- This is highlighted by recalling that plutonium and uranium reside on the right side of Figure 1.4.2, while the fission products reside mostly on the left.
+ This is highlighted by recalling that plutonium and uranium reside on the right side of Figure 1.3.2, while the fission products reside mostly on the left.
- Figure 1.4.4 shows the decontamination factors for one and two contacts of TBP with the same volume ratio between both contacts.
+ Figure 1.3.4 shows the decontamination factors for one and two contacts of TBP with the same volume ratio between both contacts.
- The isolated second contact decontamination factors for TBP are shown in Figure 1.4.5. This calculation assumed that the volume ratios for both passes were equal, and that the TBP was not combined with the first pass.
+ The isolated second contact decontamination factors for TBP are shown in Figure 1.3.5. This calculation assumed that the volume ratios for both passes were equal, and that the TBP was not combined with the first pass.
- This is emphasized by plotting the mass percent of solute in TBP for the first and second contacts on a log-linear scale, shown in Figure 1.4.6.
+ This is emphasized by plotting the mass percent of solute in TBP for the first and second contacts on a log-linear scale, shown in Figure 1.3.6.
--------------------------------
Aim of the task = Create a word-for-word copy of the whole listing.

Exercise response =
- This is highlighted by recalling that plutonium and uranium reside on the right side of Figure 1.4.2, while the fission products reside mostly on the left.
+ This is highlighted by recalling that plutonium and uranium reside on the right side of Figure 1.3.2, while the fission products reside mostly on the left.
- Figure 1.4.4 shows the decontamination factors for one and two contacts of TBP with the same volume ratio between both contacts.
+ Figure 1.3.4 shows the decontamination factors for one and two contacts of TBP with the same volume ratio between both contacts.
- The isolated second contact decontamination factors for TBP are shown in Figure 1.4.5. This calculation assumed that the volume ratios for both passes were equal, and that the TBP was not combined with the first pass.
+ The isolated second contact decontamination factors for TBP are shown in Figure 1.3.5. This calculation assumed that the volume ratios for both passes were equal, and that the TBP was not combined with the first pass.
- This is emphasized by plotting the mass percent of solute in TBP for the first and second contacts on a log-linear scale, shown in Figure 1.4.6.
+ This is emphasized by plotting the mass percent of solute in TBP for the first and second contacts on a log-linear scale, shown in Figure 1.3.6.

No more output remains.